▸ **Activity**
Where a line below holds the string "none", that line goes into the answer.

*** Raw data ***

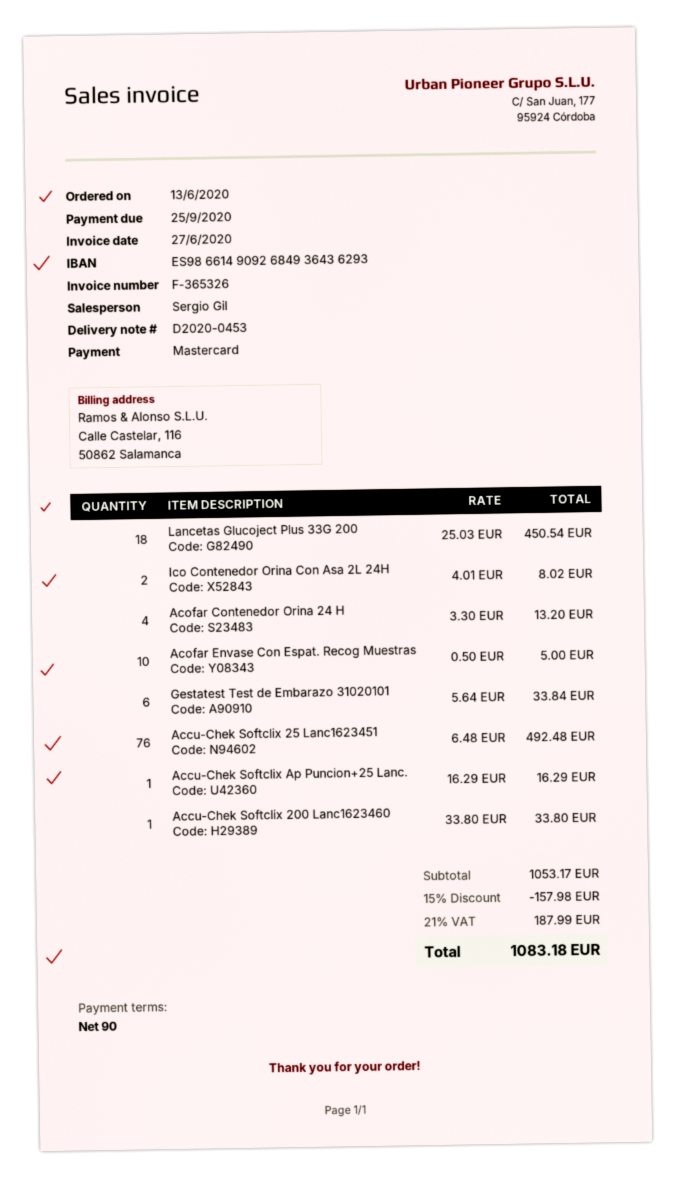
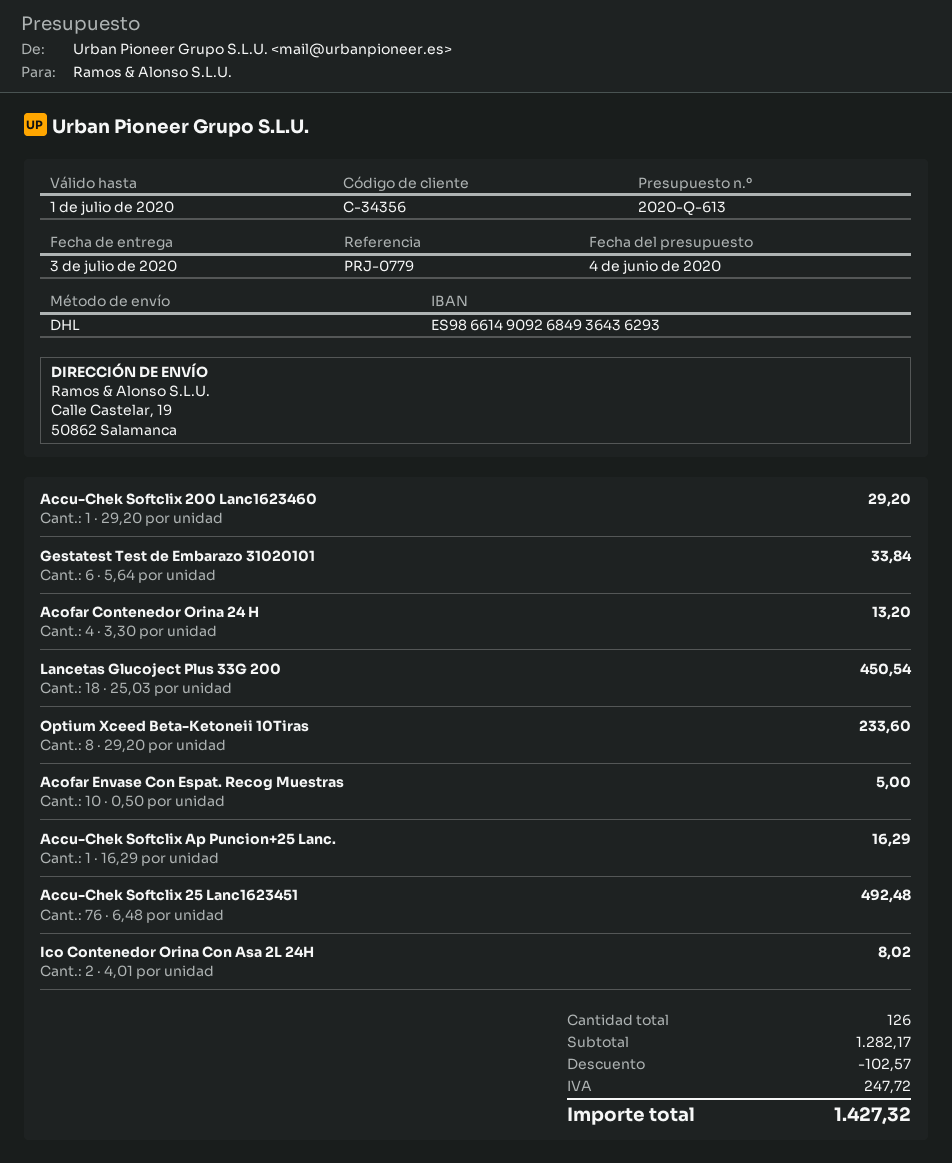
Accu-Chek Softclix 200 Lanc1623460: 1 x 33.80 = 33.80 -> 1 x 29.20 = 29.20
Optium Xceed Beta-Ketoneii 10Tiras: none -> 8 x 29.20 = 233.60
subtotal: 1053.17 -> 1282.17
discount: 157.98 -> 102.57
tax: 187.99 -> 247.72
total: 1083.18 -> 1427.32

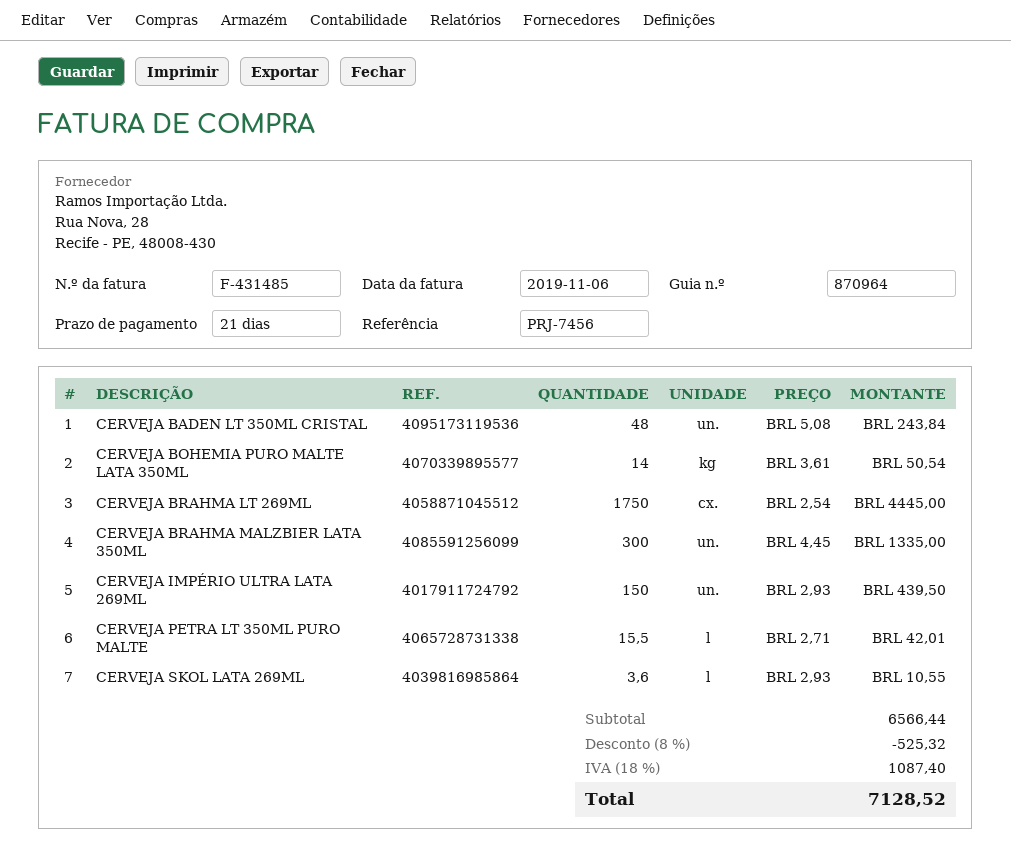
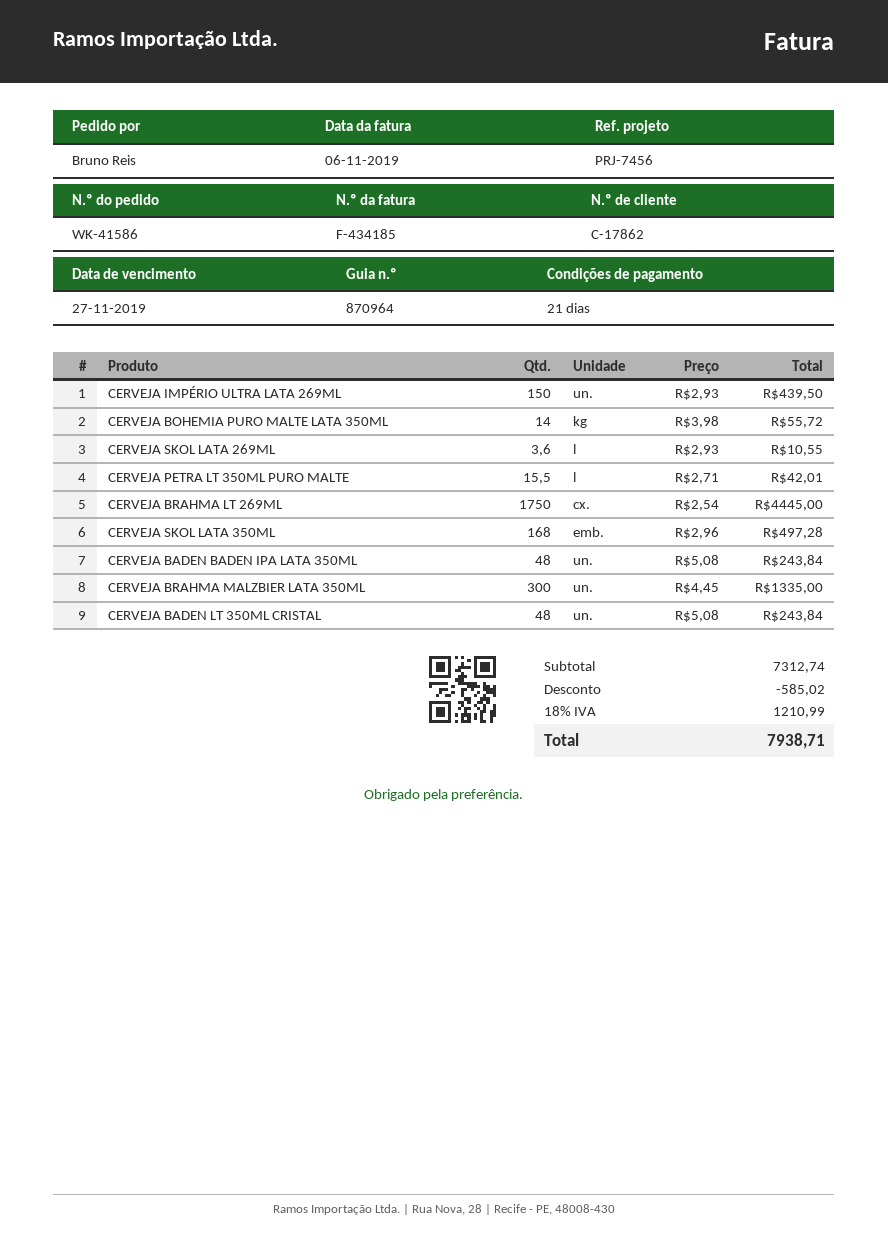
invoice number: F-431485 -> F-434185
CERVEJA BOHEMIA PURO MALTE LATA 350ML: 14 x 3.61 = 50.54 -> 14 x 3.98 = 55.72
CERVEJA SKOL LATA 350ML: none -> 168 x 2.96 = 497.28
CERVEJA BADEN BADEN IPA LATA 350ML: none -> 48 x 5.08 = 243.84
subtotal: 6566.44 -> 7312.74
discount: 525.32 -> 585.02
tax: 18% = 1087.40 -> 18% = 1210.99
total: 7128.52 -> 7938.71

*** End of Raw data ***

▸ **Task answer**
Optium Xceed Beta-Ketoneii 10Tiras: none -> 8 x 29.20 = 233.60
CERVEJA SKOL LATA 350ML: none -> 168 x 2.96 = 497.28
CERVEJA BADEN BADEN IPA LATA 350ML: none -> 48 x 5.08 = 243.84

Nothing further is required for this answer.